Data excerpts:
# # #

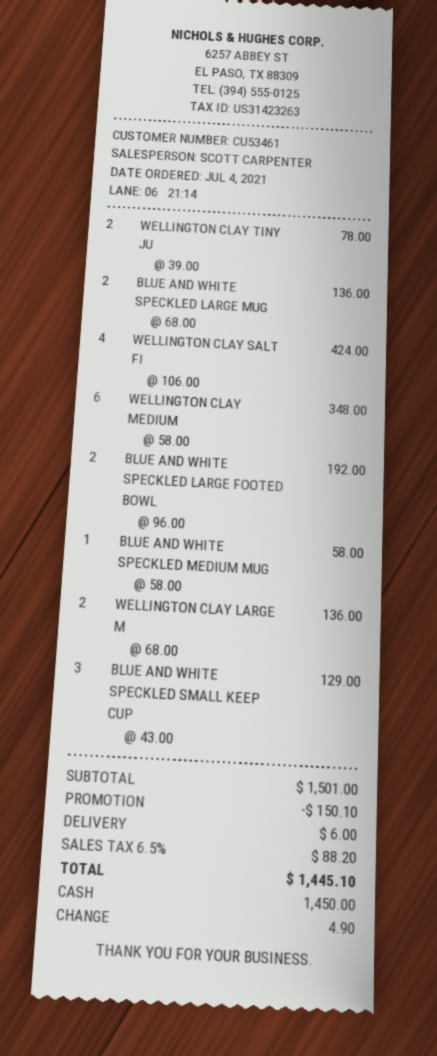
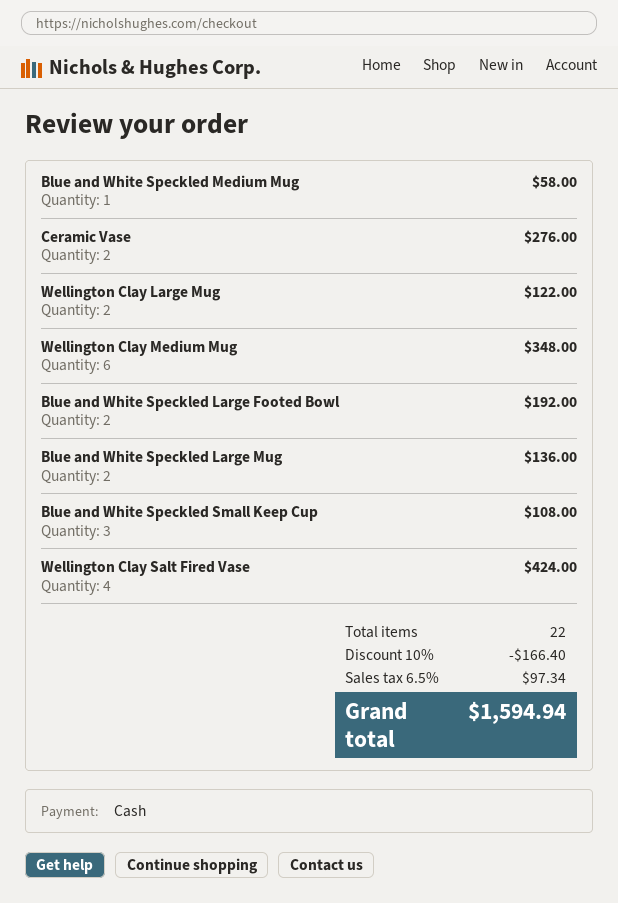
WELLINGTON CLAY TINY JU: 2 for 78.00 -> none
WELLINGTON CLAY LARGE M: 2 for 136.00 -> 2 for 122.00
BLUE AND WHITE SPECKLED SMALL KEEP CUP: 3 for 129.00 -> 3 for 108.00
Ceramic Vase: none -> 2 for 276.00
discount: 150.10 -> 166.40
shipping: 6.00 -> none
tax: 6.5% = 88.20 -> 6.5% = 97.34
total: 1445.10 -> 1594.94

# # #

### [TASK GOAL]
Please state how many lines of the entries above include the string "CLAY", giving the number and nothing more.

### [ANSWER TO THIS PROBLEM]
2